次にデータ変換が行われ、抽出されたデータが新しいシステムと互換性のある形式に変換されます。これには、データのクレンジング、検証、新しいシステムのルールへの準拠の確認などが含まれます。
最後に、システムの安定性とデータの整合性を確保するために、変換されたデータは制御された方法で新しいシステムにロードされます。データがロードされると、一連のテストが実行され、移行が成功し、新しいシステムが意図したとおりに動作しているかどうかが確認されます。
データ移行の主な特徴
データ移行には、今日のデータ主導の世界で欠かせないプロセスとなるいくつかの重要な機能があります。
- データの整合性: データ移行プロジェクトの主要な目標の 1 つは、データの整合性を維持し、プロセス全体を通じてデータが使用可能かつ安全な状態を維持することです。
- スケーラビリティデータ移行ソリューションは大量のデータを処理するように設計されており、大規模な場合でも効率的かつ効果的な移行を可能にします。
- オートメーション多くのデータ移行プロセスが自動化されているため、人為的エラーの可能性が低減されます。
- 検証: データが移行された後、堅牢な検証プロセスにより、データが正確に転送され、新しいシステムが移行されたデータを適切に処理できることが保証されます。
データ移行の種類
データ移行にはいくつかの種類があり、それぞれ異なる状況で使用され、複雑さのレベルも異なります。
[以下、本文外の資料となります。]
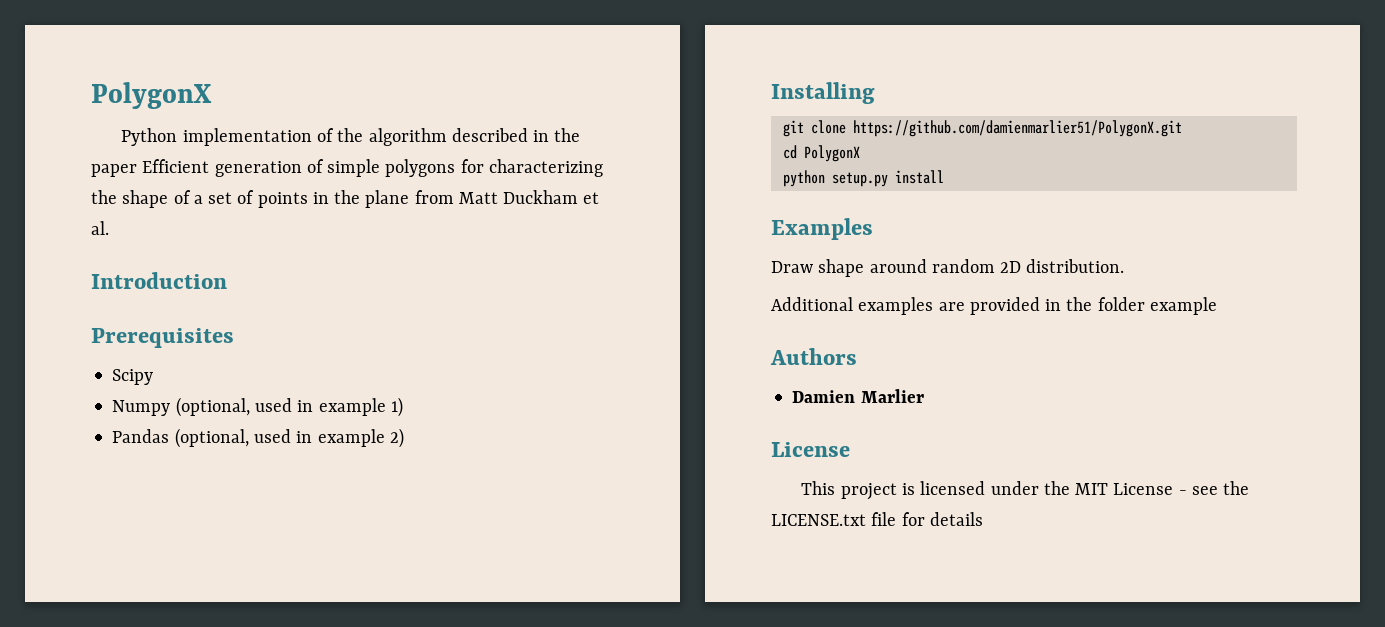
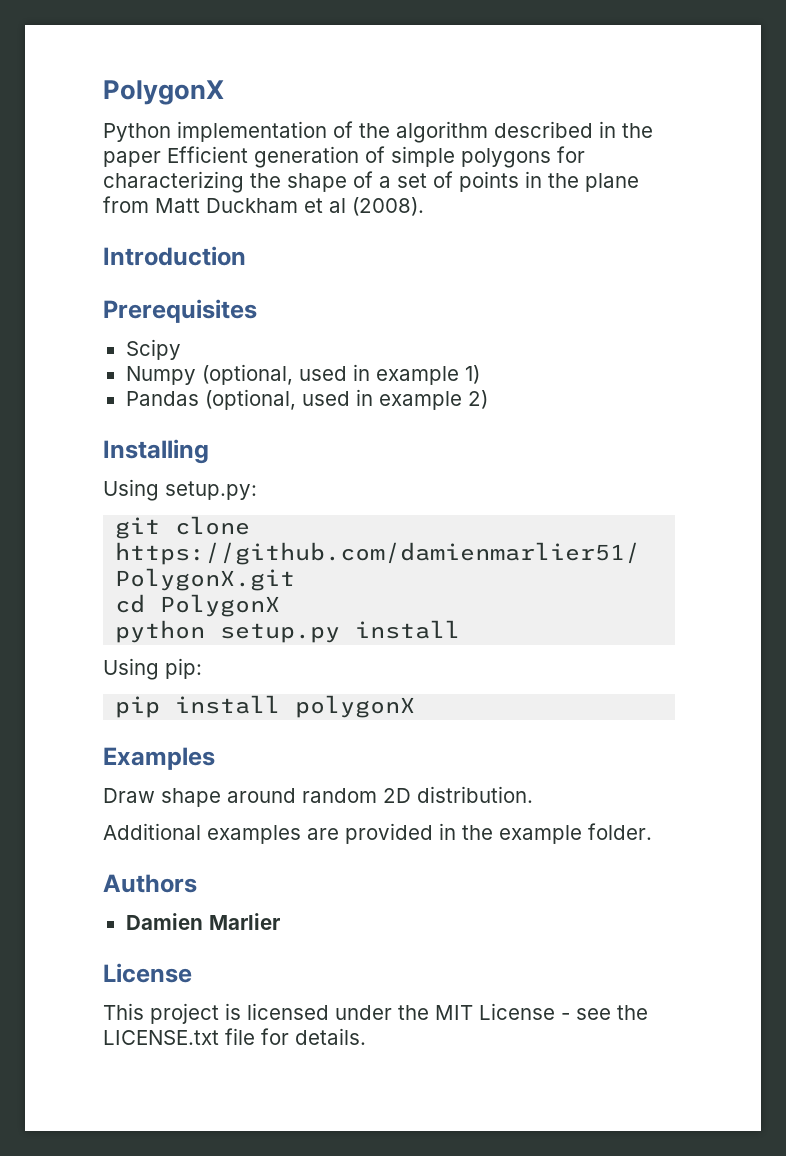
[91,221,109,235] al. -> [329,197,424,216] al (2008).
(875, 93) none -> [103,479,257,501] // Using setup.py:
(944, 177) none -> [103,658,202,680] [115,695,416,718] // Using pip: // pip install polygonX
[1097,297,1217,315] folder example -> [499,823,652,844] example folder.
[929,512,983,526] details -> [295,1028,366,1045] details.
- ストレージ移行: これは、あるストレージ デバイスまたはシステムから別のストレージ デバイスまたはシステムへのデータの移動を伴います。
- データベースの移行: これは、あるデータベース システムから別のデータベース システムへのデータの移動を伴います。
- アプリケーションの移行: アプリケーション プログラムをある環境から別の環境に移動する作業です。
- ビジネスプロセスの移行: これには、ビジネス プロセスの IT リソースを新しいハードウェア セットに移行することが含まれます。
移行の種類 | 説明 |
---|---|
ストレージ移行 | あるストレージデバイス/システムから別のストレージデバイス/システムへのデータの移動 |
データベースの移行 | あるデータベースシステムから別のデータベースシステムへのデータの移動 |
アプリケーションの移行 | アプリケーションプログラムをある環境から別の環境に移動する |
ビジネスプロセスの移行 | ビジネスプロセスのITリソースを新しいハードウェアセットに移行する |
データ移行の実践
データ移行は、データセンターの統合、新しいシステムの実装、サーバーのアップグレード、クラウド ストレージへの切り替えなど、さまざまなシナリオで役立ちます。ただし、データの損失、ダウンタイムの延長、互換性の問題、コストの超過などの問題が発生する可能性があります。
多くの場合、ソリューションには、徹底した計画、適切なデータ移行ツールの使用、データのバックアップの確保、パイロット実行の実施、移行後の堅牢なテストの確保が含まれます。
類似概念との比較分析
データ移行 | データ統合 | データ変換 |
---|---|---|
システム間でデータを転送する | さまざまなソースからのデータの統合 | データ形式の変更 |
通常は1回限りのプロセス | 継続可能 | 一度限りのプロセスでも継続的なプロセスでもかまいません |
データ移行の将来展望と技術
クラウド テクノロジー、人工知能、機械学習の台頭により、データ移行はさらに進化する見込みです。AI を使用した自動データ移行ソリューションは、プロセスを簡素化し、人的エラーを削減することが期待されています。ブロックチェーン テクノロジーは、転送プロセス中のデータ セキュリティを向上させることで、データ移行に影響を与える可能性もあります。
プロキシサーバーとデータ移行
プロキシ サーバーは、データ移行時に重要な役割を果たします。プロキシ サーバーは、大規模なデータ転送中にネットワーク負荷を分散し、追加のセキュリティ レイヤーを提供します。さらに、移行プロセス中にサービスの可用性を維持し、クライアント アプリケーションへの中断のないアクセスを提供することもできます。